# 3/27/14 Shiloh Update



## Lacie's Mom (Oct 11, 2006)

Here is Monica's update today on Shiloh.

Shiloh: Yesterday was not a good one for our little man. It was obvious his hind was in pain. He didn't even want a treat. His eyes looked sad, but alert as he would look for me when I didn't have him in my arms. Today is a new day and his is feeling better. Maybe he over did it on Tuesday. This morning Shiloh was more stable on him feet, enjoyed his treats and breakfast. I still feel in my heart that something happened to his hind leg and/or lower back. I've noticed... this from day one. As I see him walk, he does not have the same gate as a Maltese with a healthy lower spin. His malnutrition, pneumonia, and infection is priority. His weakness must be contributing to his discomfort in his lower back. Shiloh has a follow-up vet appointment tomorrow morning. I'm hoping and praying for another weight gain and improved blood panel.



This little one has been through so much and we just need to keep on praying for him.


----------



## wkomorow (Aug 26, 2011)

Poor baby, with all he has been through. It is so hard to calculate day to day progress because there will always be ups and downs. So glade he is having a better day.


----------



## plenty pets 20 (Jul 8, 2006)

Lynn, Once again, Thank-you for keeping the updates on Shiloh going.
Considering he lived the last 6 months locked in a cellar, I think his legs and back would be weak. He may have fallen down the steps too, or worse, that I dont want to think about. He doesn't have to live an active life, but do want him free of pain.


----------



## ladodd (Jan 8, 2012)

Thanks for the update on our little man. I feel like he's one of mine. I hope he feels better with each day.


----------



## pippersmom (May 21, 2012)

plenty pets 20 said:


> Lynn, Once again, Thank-you for keeping the updates on Shiloh going.
> Considering he lived the last 6 months locked in a cellar, I think his legs and back would be weak. He may have fallen down the steps too, or worse, that I dont want to think about. He doesn't have to live an active life, but do want him free of pain.


Oh my Lord, he spent 6 months locked in a cellar????? What kind of monster could do that. They don't even deserve to be called a human being! That poor poor little dog.


----------



## pammy4501 (Aug 8, 2007)

My heart goes out to this sweet little boy. Hoping for the best!


----------



## Lacie's Mom (Oct 11, 2006)

plenty pets 20 said:


> Lynn, Once again, Thank-you for keeping the updates on Shiloh going.
> Considering he lived the last 6 months locked in a cellar, I think his legs and back would be weak. He may have fallen down the steps too, or worse, that I dont want to think about. He doesn't have to live an active life, but do want him free of pain.

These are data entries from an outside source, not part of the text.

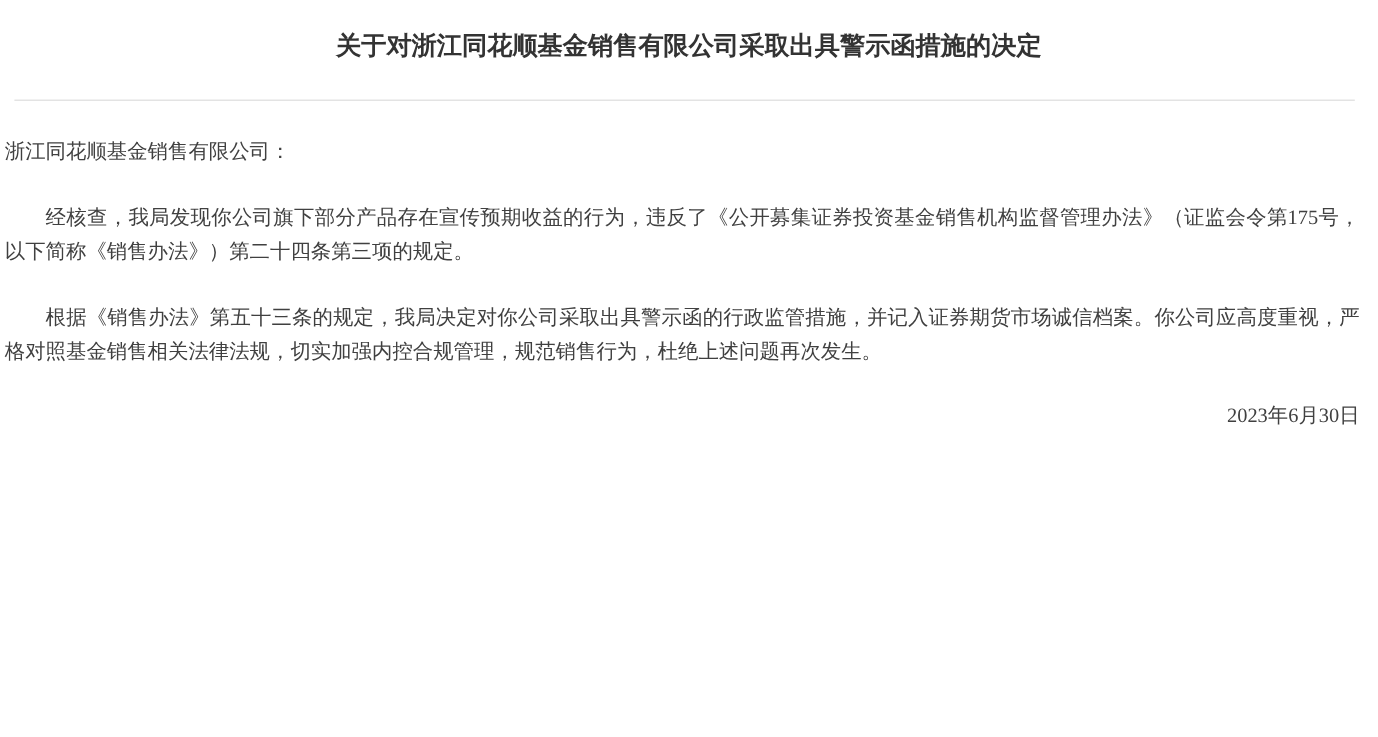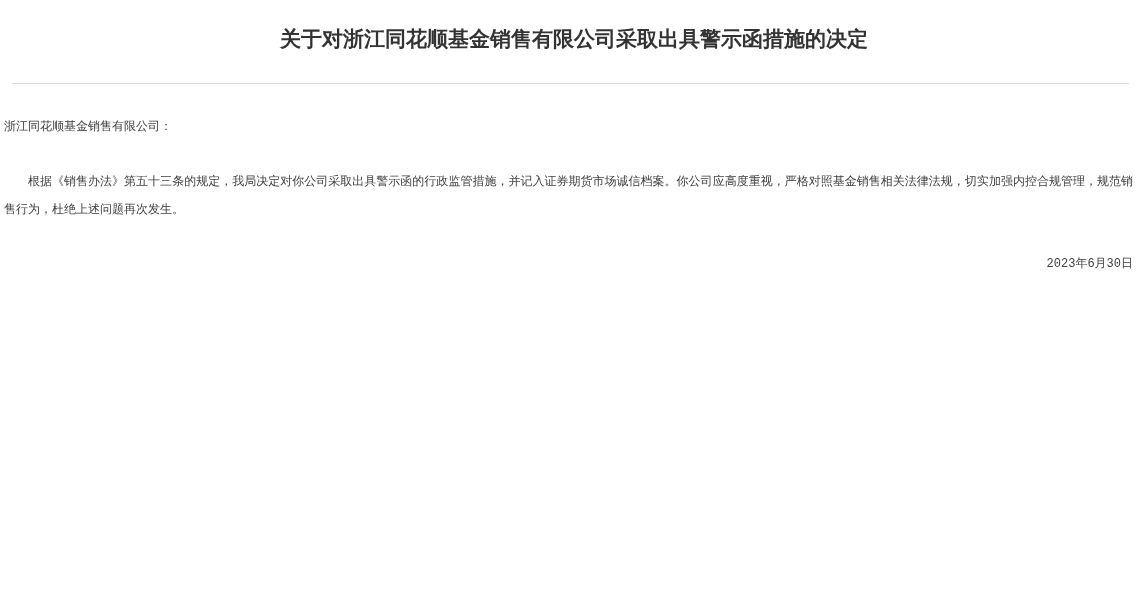"浙江同花顺基金销售有限公司：" .doc-body { font-family: Liberation Mono, monospace -> Liberation Serif, serif; font-size: 12px -> 17px }
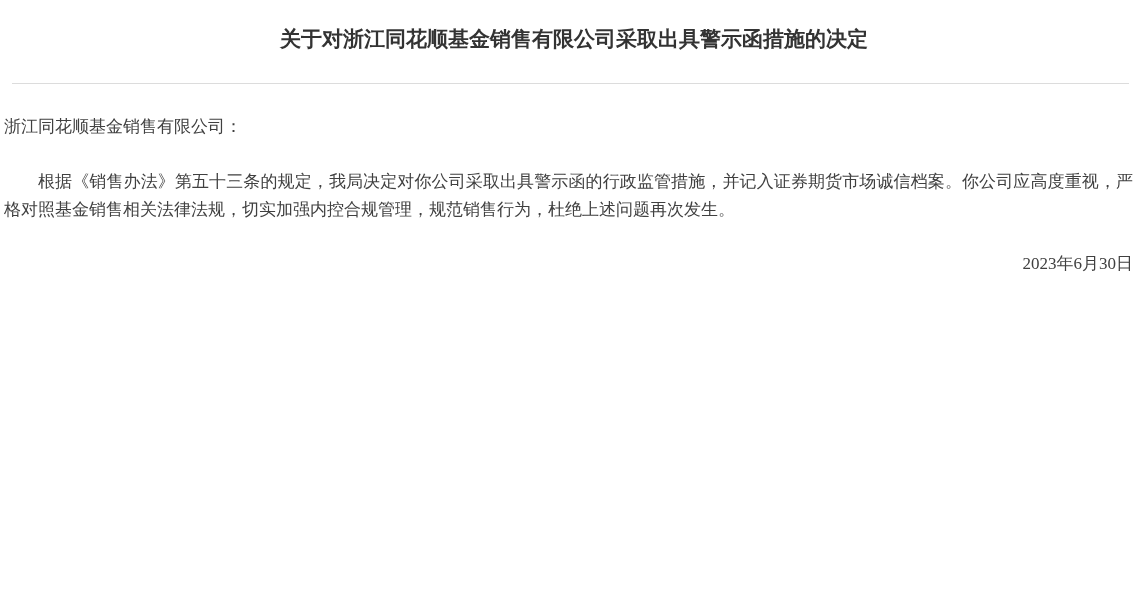"经核查，我局发现你公司旗下部分产品存在宣传预期收益的行为，违反了《公开募集证券投" p.para { html: none -> <p>经核查，我局发现你公司旗下部分产品存在宣传预期收益的行为，违反了《公开募集证券投资基金销售机构监督管理办法》（证监会令第175号，以下简称《销售办法》）第二十四条第三项的规定。</p> }
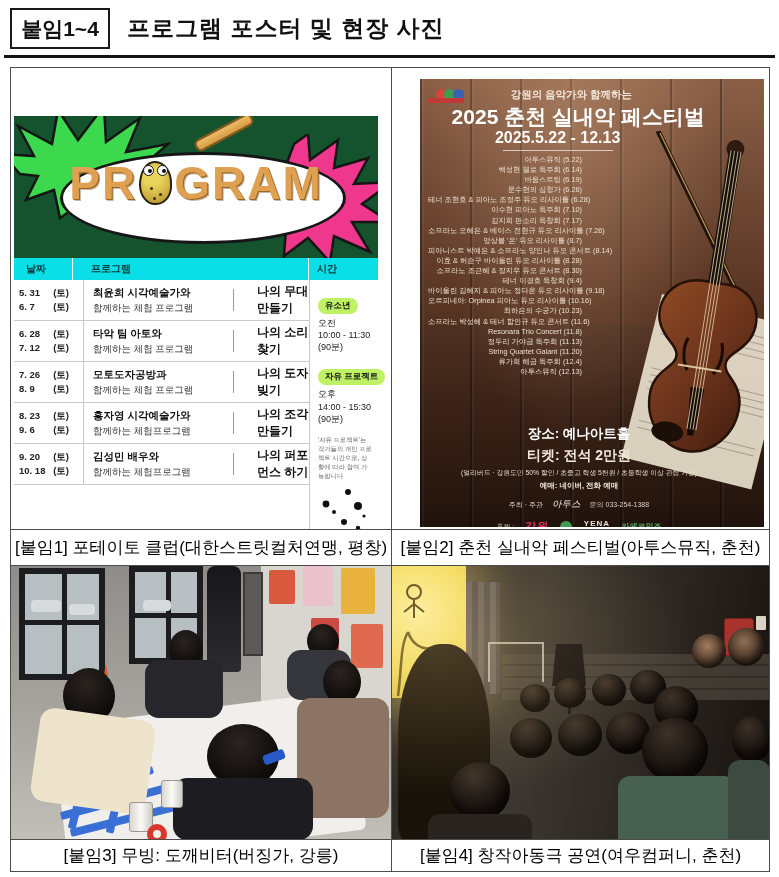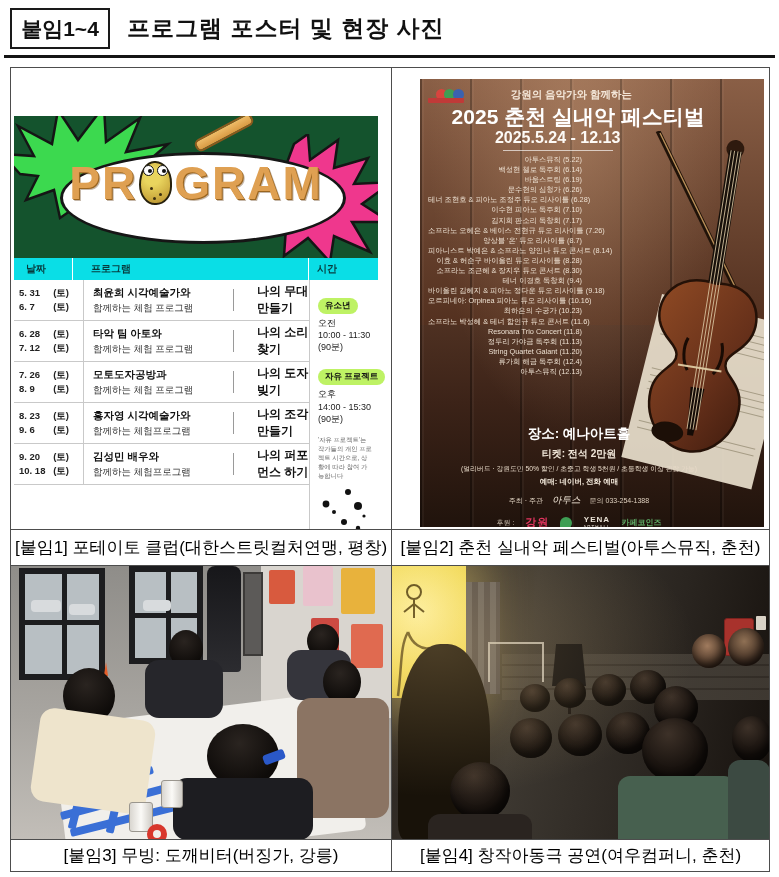"2025.5.24 - 12.13" div.p2-dates { text: 2025.5.24 -> 2025.5.22 }
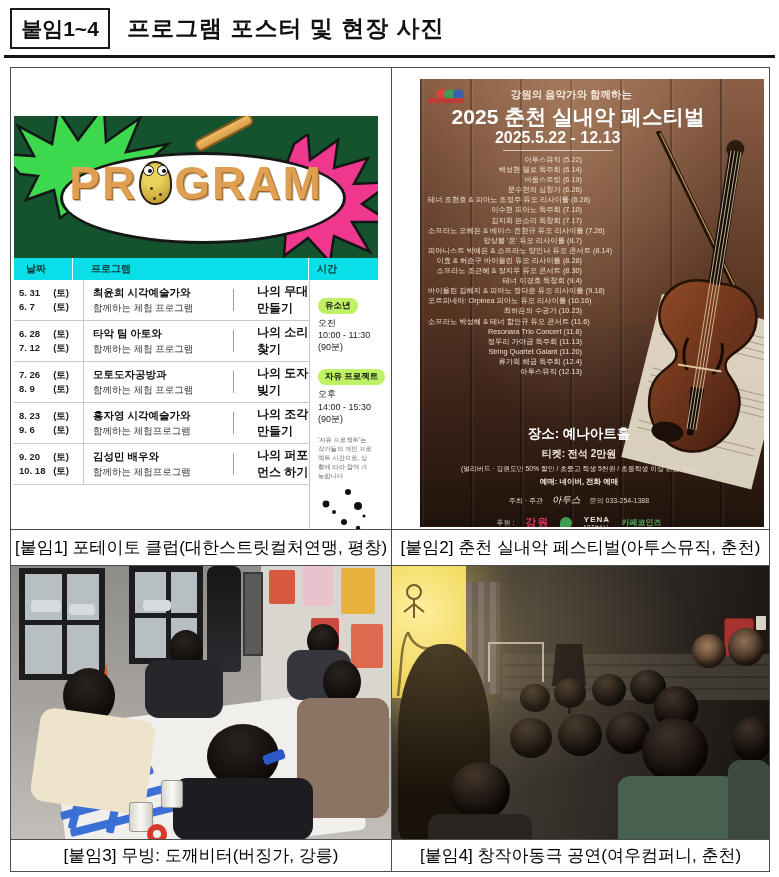"티켓: 전석 2만원" .p2-ticket { font-size: 10px -> 14px }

 Edie -- I've been thinking the worst since seeing the first picture of Shiloh and hearing his story. This is a fluff that has touched all of our hearts. But now that he's in Monica's loving hands, I know that he will begin to thrive. Although he's not even close to being available for adoption, I know that he will end up in a very, very, very special FOREVER home.


----------



## silverhaven (Sep 6, 2009)

So glad to hear Shiloh is doing better today, I am sure there will be ups and downs, hopefully more ups


----------



## zooeysmom (Aug 1, 2011)

Thank you for the update, Lynn. Will definitely keep this precious angel in my prayers!


----------



## Snuggle's Mom (Jan 3, 2008)

I was hoping for a more positive update today and apparently little Shiloh was doing somewhat better than yesterday. Hope that tomorrow's visit to the Vet will be a positive one with some better results regarding his blood panel. It is really incredible how one little Malt has taken over the hearts for everyone and so many here are just hoping and praying that he will be ok.


----------



## Ann Mother (Dec 18, 2013)

Maybe they better ex ray the hind? Poor little tike.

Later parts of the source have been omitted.